● **DATA TO EXAMINE**

++++++

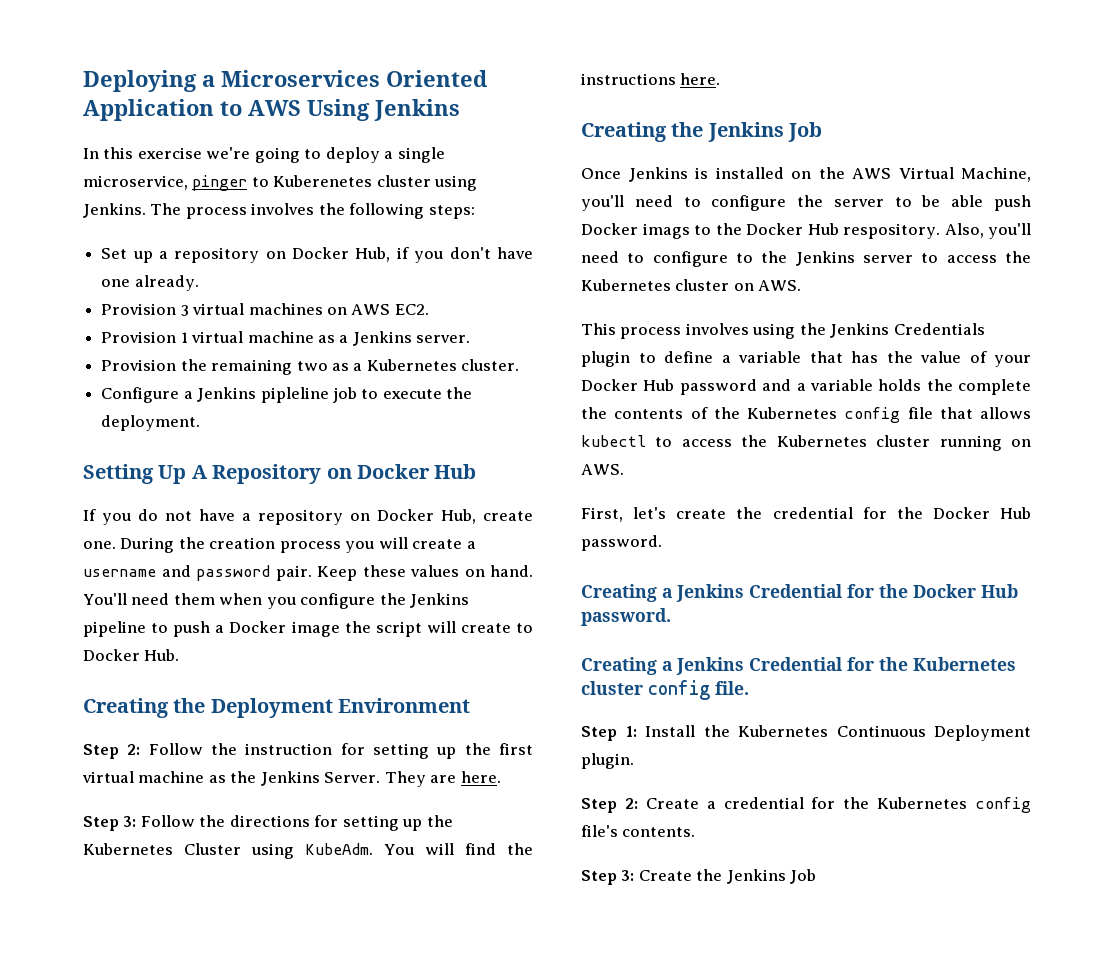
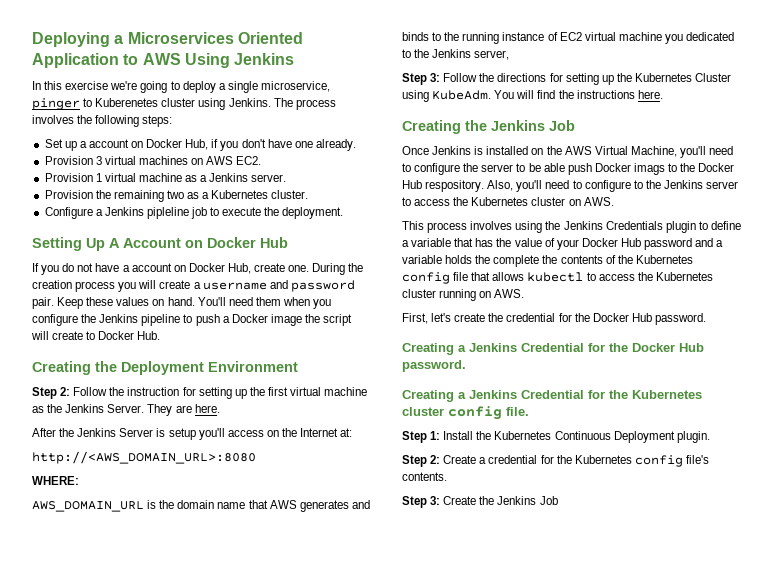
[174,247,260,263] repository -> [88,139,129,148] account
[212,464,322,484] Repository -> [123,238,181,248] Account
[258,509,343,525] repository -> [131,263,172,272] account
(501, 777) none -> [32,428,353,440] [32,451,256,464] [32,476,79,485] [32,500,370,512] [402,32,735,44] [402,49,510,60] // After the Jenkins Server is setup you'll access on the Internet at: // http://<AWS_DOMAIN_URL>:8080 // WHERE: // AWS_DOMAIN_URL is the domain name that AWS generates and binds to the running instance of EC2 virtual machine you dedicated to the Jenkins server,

++++++

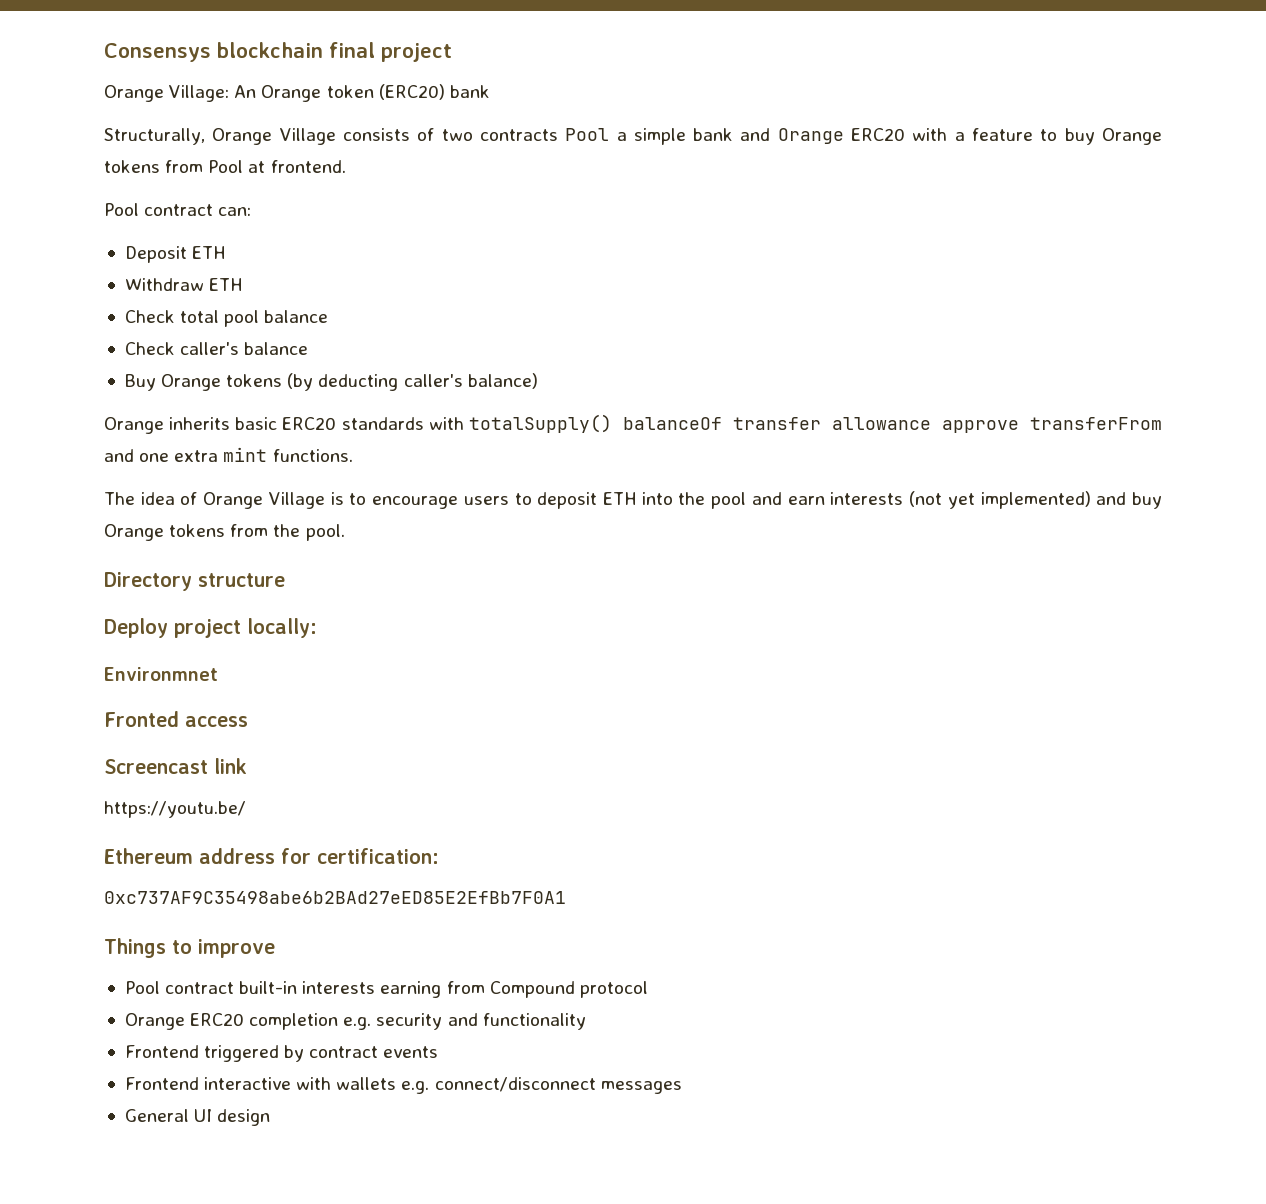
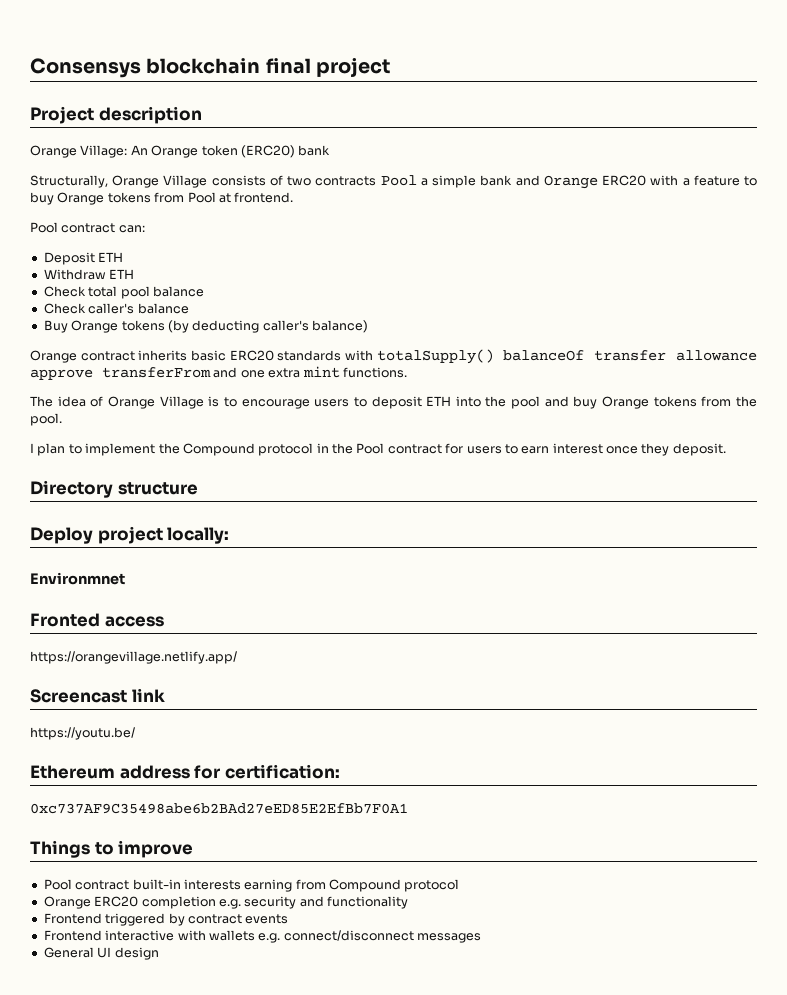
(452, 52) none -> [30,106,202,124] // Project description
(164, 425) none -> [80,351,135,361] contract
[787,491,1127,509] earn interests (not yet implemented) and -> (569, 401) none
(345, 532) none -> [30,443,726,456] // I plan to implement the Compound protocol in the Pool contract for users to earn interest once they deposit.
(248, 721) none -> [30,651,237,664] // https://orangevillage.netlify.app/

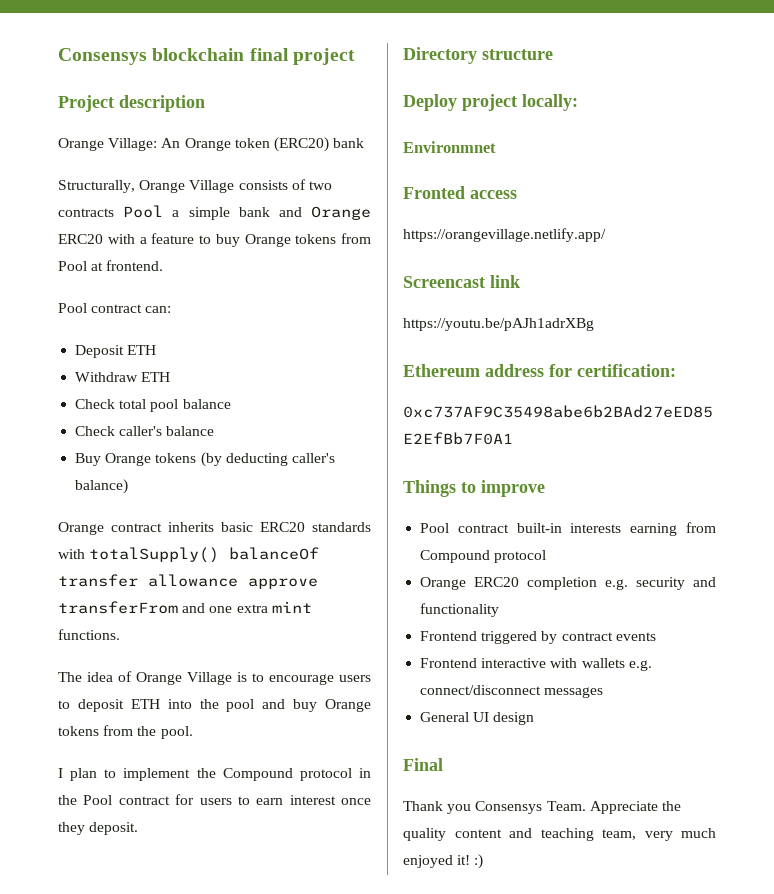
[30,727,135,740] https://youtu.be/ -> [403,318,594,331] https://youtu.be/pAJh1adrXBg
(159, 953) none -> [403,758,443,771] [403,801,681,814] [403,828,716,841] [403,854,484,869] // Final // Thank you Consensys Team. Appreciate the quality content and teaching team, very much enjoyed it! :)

++++++

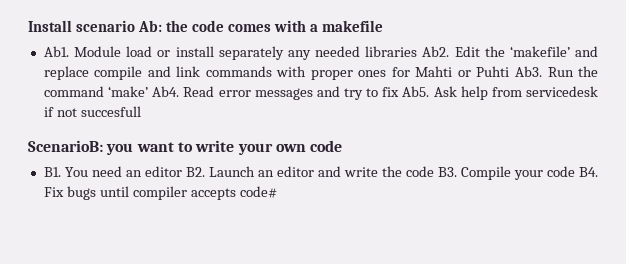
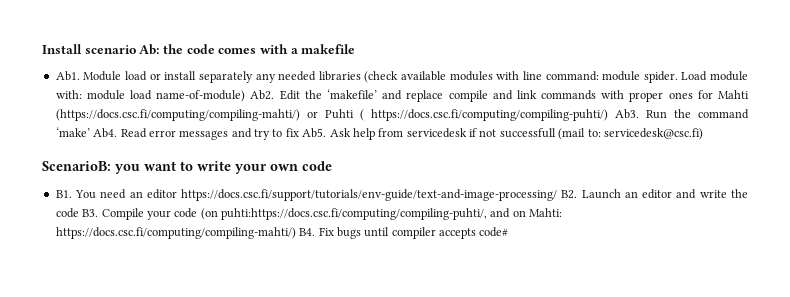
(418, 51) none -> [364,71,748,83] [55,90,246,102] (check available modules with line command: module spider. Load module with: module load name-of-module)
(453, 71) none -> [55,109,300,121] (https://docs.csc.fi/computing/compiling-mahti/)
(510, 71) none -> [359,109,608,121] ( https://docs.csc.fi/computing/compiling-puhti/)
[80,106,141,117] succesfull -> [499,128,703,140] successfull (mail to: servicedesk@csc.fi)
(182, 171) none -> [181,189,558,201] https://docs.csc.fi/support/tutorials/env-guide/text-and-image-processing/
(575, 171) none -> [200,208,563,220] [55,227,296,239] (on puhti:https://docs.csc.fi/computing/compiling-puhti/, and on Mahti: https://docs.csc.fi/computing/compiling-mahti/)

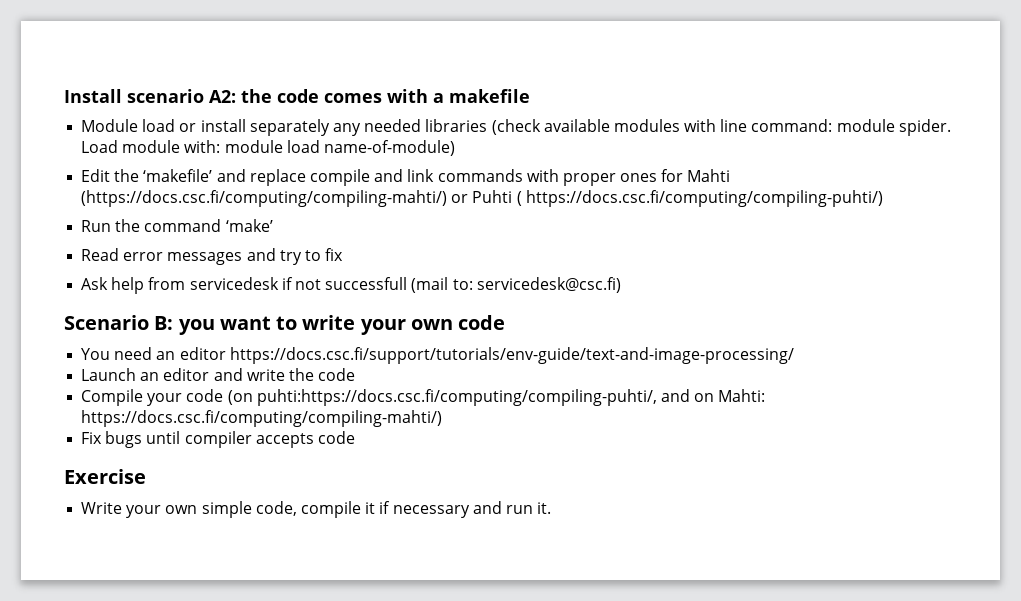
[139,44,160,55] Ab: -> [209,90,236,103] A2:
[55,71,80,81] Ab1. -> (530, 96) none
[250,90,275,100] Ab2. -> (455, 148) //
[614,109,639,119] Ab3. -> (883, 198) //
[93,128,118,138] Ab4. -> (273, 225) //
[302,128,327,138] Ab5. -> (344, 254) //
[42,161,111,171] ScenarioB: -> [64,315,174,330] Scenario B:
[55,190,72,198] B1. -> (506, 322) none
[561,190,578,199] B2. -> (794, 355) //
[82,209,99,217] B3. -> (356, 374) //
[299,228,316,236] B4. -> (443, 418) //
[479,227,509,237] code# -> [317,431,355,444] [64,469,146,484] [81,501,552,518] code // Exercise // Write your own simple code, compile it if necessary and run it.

++++++

The lines above from the one containing "(453, 71) none" through the one containing "(182, 171) none" are to be set down exactly, and no others.

● **SOLVED PROBLEM**
(453, 71) none -> [55,109,300,121] (https://docs.csc.fi/computing/compiling-mahti/)
(510, 71) none -> [359,109,608,121] ( https://docs.csc.fi/computing/compiling-puhti/)
[80,106,141,117] succesfull -> [499,128,703,140] successfull (mail to: servicedesk@csc.fi)
(182, 171) none -> [181,189,558,201] https://docs.csc.fi/support/tutorials/env-guide/text-and-image-processing/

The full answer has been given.